Vercel's CEO, Guillermo Rauch, is picking a fight worth understanding. He wants the model and the agent kept separate, so a company can choose each on its own merits instead of buying a single bundled stack from one AI lab. It sounds like an architecture debate. It is really a debate about who owns your negotiating position.
The context is a shift most companies are living through right now. AI is moving out of the prototype phase and into production, and production changes what matters.
Prototype Forgives Anything. Production Does Not.
In a prototype, you grab whatever model is easiest and wire it to whatever framework is nearest. Nothing is optimized because nothing needs to be. You are proving the idea works, and lock-in is a problem for later.
Later arrives when you ship. As Rauch puts it, when you are optimizing for production, you start looking at price and performance. Suddenly the model you grabbed for convenience is a line item you pay for at scale, and its price and speed on your actual workload are numbers that show up every month. The casual choice becomes an expensive commitment.
His argument is that this should work like the rest of software engineering, where your components come from different providers chosen for fit, not delivered as one take-it-all package. The agent, the layer that plans and orchestrates, should be separable from the model, the layer that generates. Decouple them and you can swap either one when a better or cheaper option arrives, across OpenAI, Anthropic, Gemini, and the open models climbing up from below.
Why the Labs Want the Opposite
The reason this is a fight is that the AI labs want the bundle. If the model and the agent framework come from the same vendor, you are not a customer choosing components. You are a tenant. Your orchestration logic, your workflows, and your model calls all live in one house, and moving out means rebuilding, which you will not do.
That is the vertical integration play, and it is rational for the labs. It is just not aligned with your interest. I wrote in a recent edition that your AI vendor can be switched off, and coupling your entire stack to one provider is how you make that switch impossibly expensive. Convenience today, captivity tomorrow, and the bill in between.
Vercel's answer is to build for the decoupled world. It made Eve, an agent framework that takes instructions in natural language, and Vercel Sandbox, which restricts what data an agent can reach so its actions stay auditable. Rauch describes Vercel as the AWS of this generation, fighting for open protocols where models and agents stay separate. Take the self-interest as given, agenda and all, and the underlying architecture argument still holds.
The Move for Everyone Building on AI
Most companies reading this are not building agent frameworks. They are deciding how to put AI into their operations, and the lesson lands the same. Two use cases are driving real production usage, coding agents that burn tokens and internal corporate agents that pull data together for sales, operations, and analysis.
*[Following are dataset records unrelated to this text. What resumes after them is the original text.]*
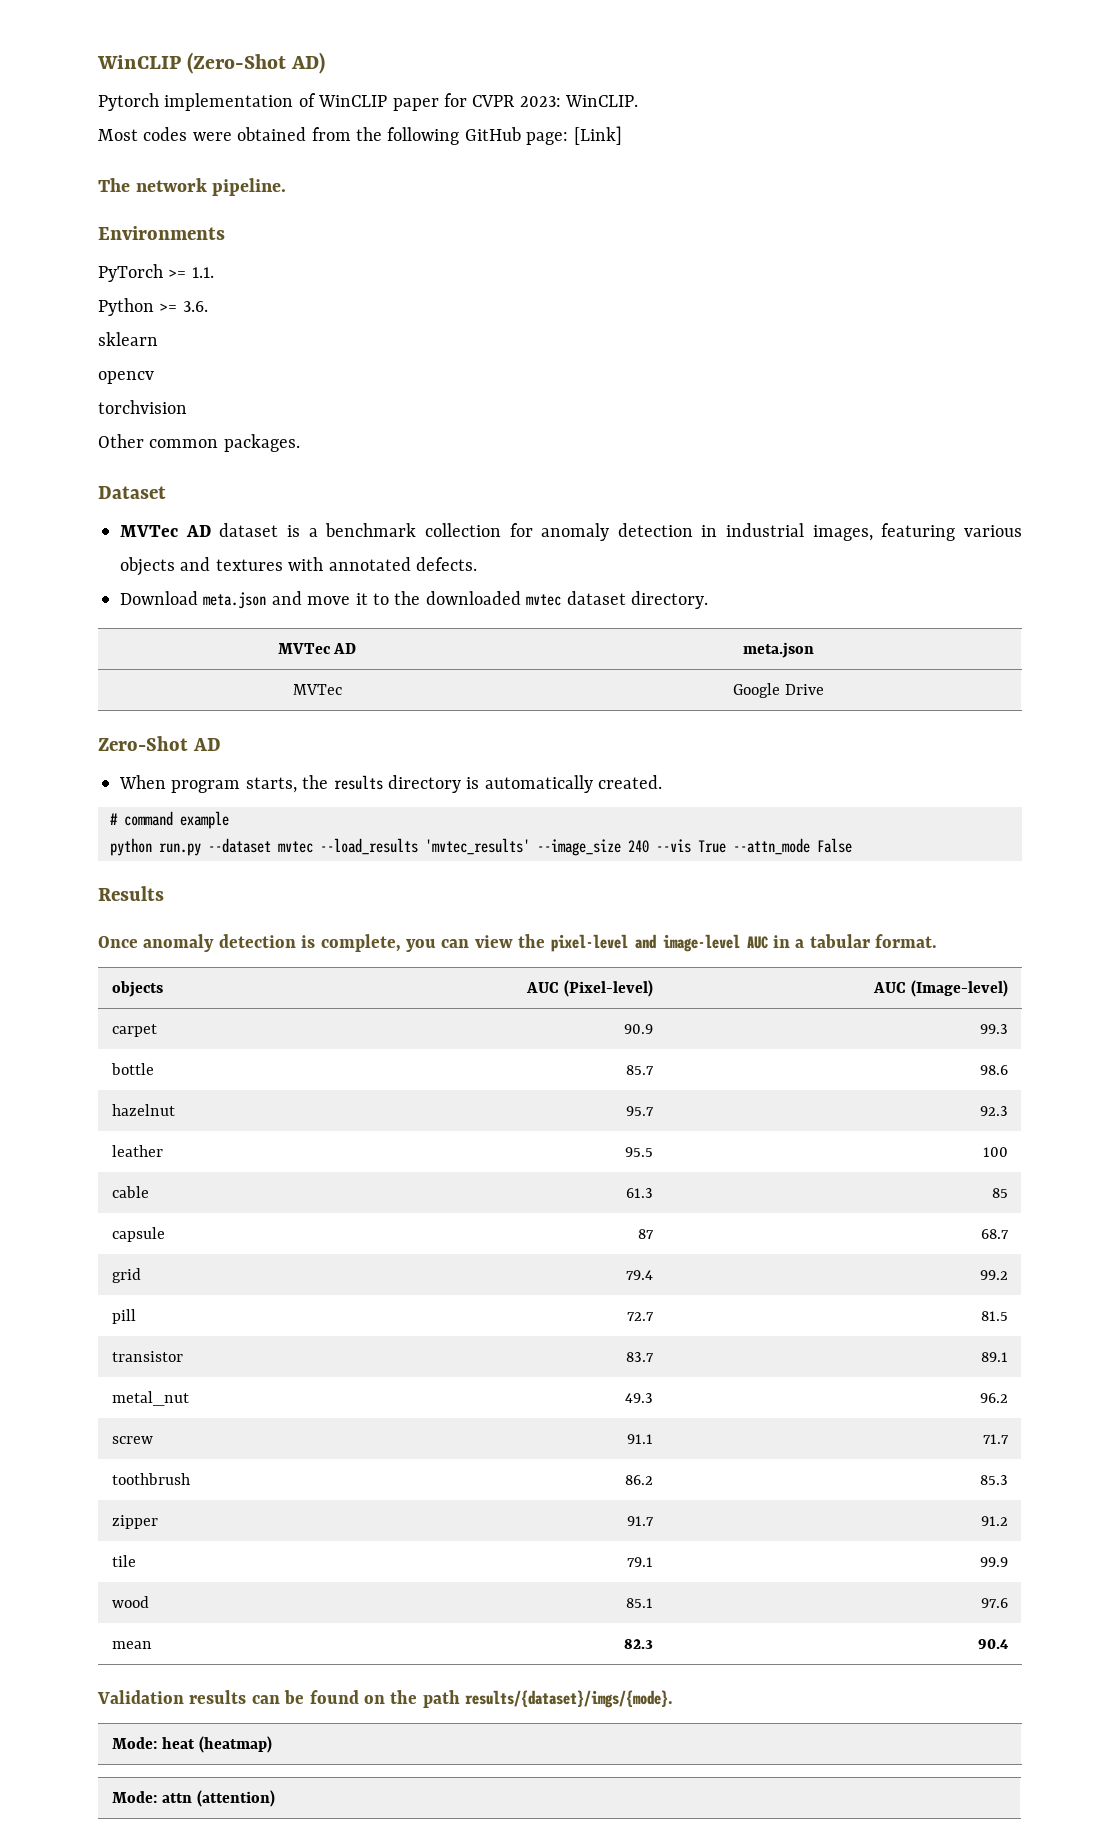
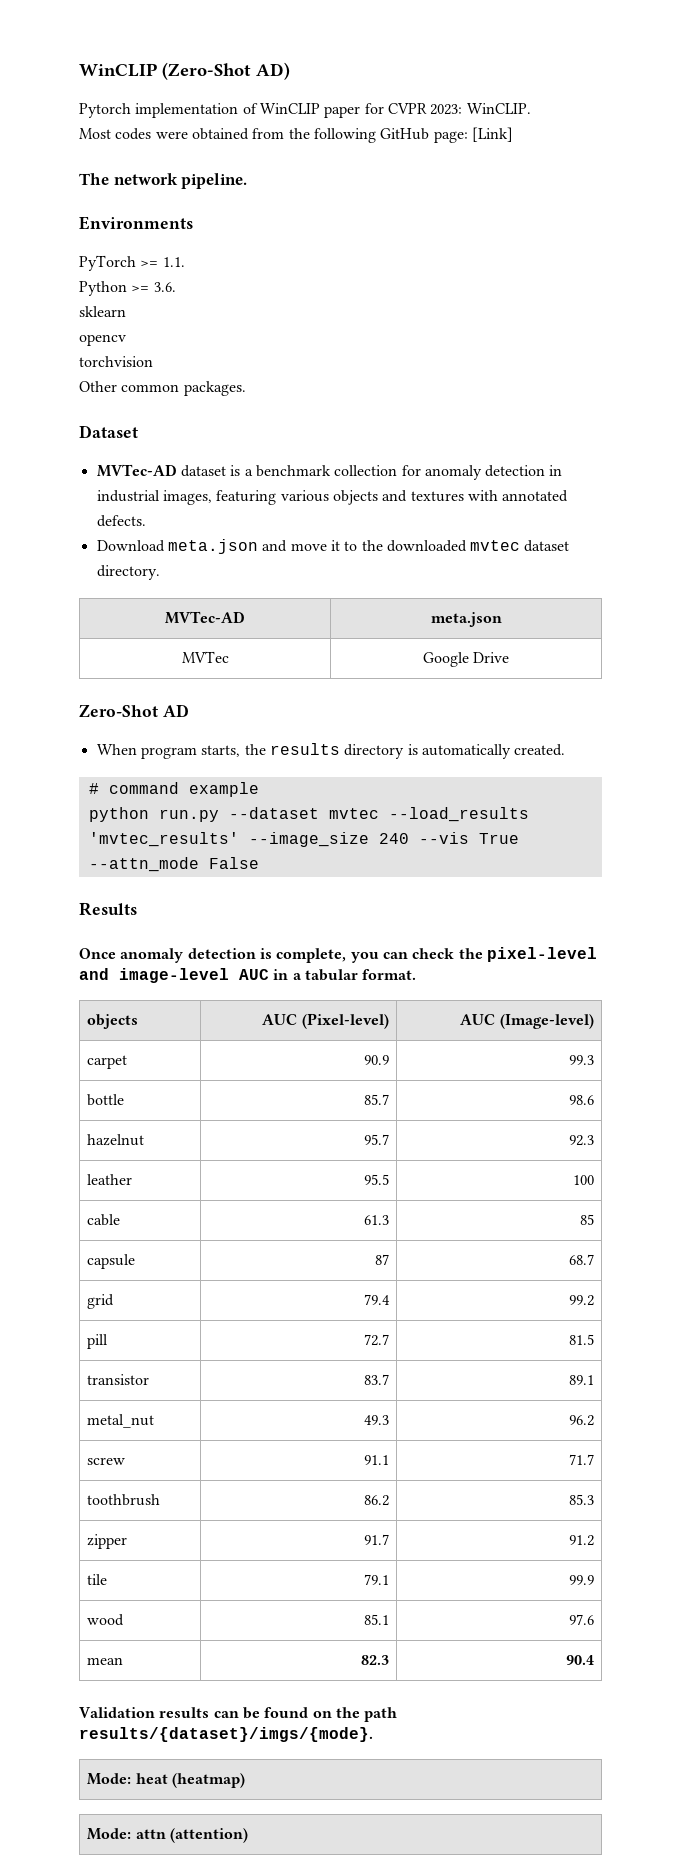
- MVTec AD dataset is a benchmark collection for anomaly detection in industrial images, featuring various objects and textures with annotated defects.
+ MVTec-AD dataset is a benchmark collection for anomaly detection in industrial images, featuring various objects and textures with annotated defects.
- MVTec AD | meta.json
+ MVTec-AD | meta.json
- Once anomaly detection is complete, you can view the pixel-level and image-level AUC in a tabular format.
+ Once anomaly detection is complete, you can check the pixel-level and image-level AUC in a tabular format.

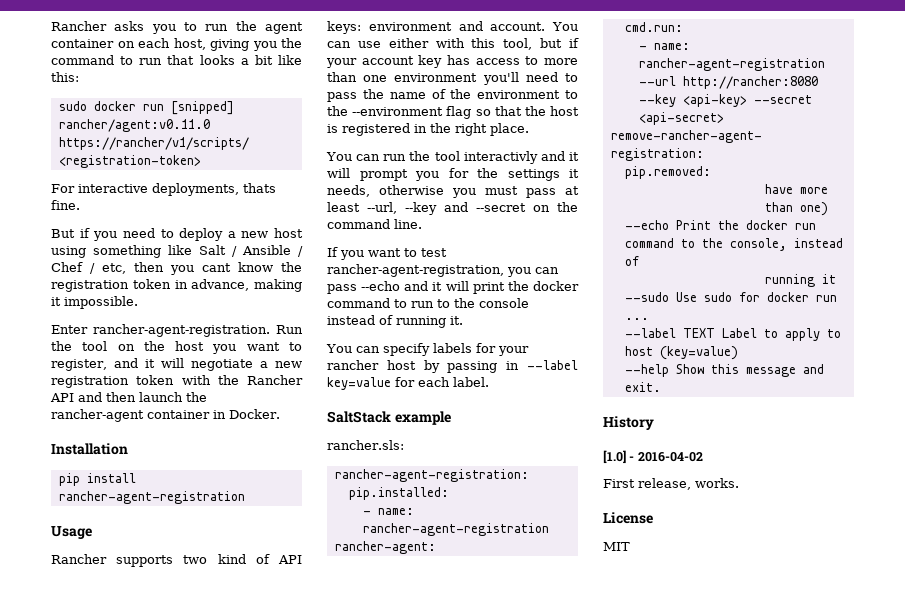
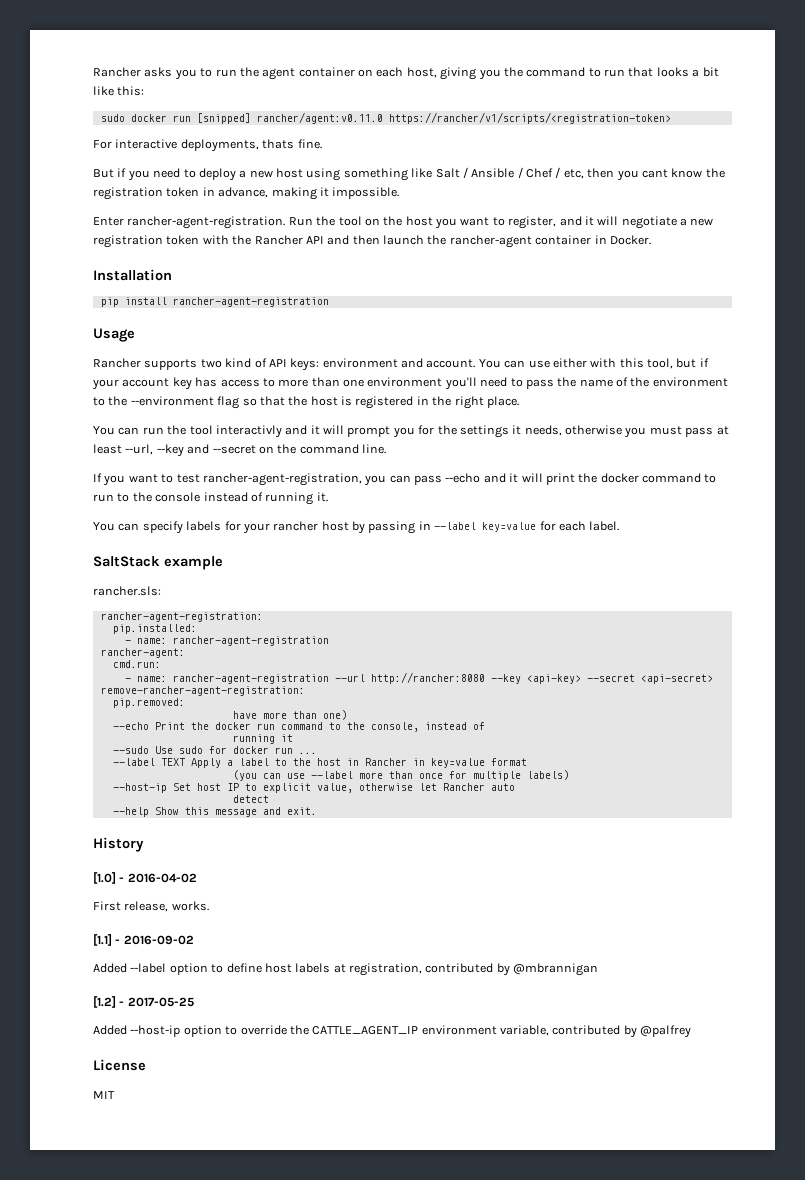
- --label TEXT Label to apply to host (key=value)
+ --label TEXT Apply a label to the host in Rancher in key=value format
+ (you can use --label more than once for multiple labels)
+ --host-ip Set host IP to explicit value, otherwise let Rancher auto
+ detect
+ [1.1] - 2016-09-02
+ Added --label option to define host labels at registration, contributed by @mbrannigan
+ [1.2] - 2017-05-25
+ Added --host-ip option to override the CATTLE_AGENT_IP environment variable, contributed by @palfrey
Both are becoming load-bearing, which is exactly when lock-in starts to hurt.
So design for portability from the start, even when it is slightly less convenient. Keep the model choice separate from the workflow logic, so switching models is a config change, not a rebuild. Route each task to the model that fits it, since most work does not need the frontier and paying frontier prices for commodity tasks is pure waste. Keep the orchestration, the part that encodes how your business actually runs, in your own hands rather than baked into a vendor's proprietary layer.
I made the case for vendor optionality a few editions ago, and the production shift only sharpens it. The model underneath you will get repriced, upgraded, or beaten by a cheaper option, probably more than once this year. If your stack assumes a single vendor forever, every one of those moves is a crisis. If your stack assumes swapping, every one is an opportunity to cut cost or gain capability.
The cheapest time to build that portability is before you need it. Retrofitting a decoupled architecture onto a stack already fused to one vendor is a migration project nobody funds until a price hike forces it, and by then you negotiate from weakness. A thin abstraction between your workflow and the model, added while the system is still small, costs almost nothing today and buys every future switch at the price of a config change.
The decoupling fight looks technical, and the labs would love for you to treat it as their problem to sort out. It is your negotiating position on the table. The company that keeps the model and the agent separate can always walk toward a better deal. The company that let one vendor own the whole stack can only hope the landlord stays generous. Build for the version where you get to leave.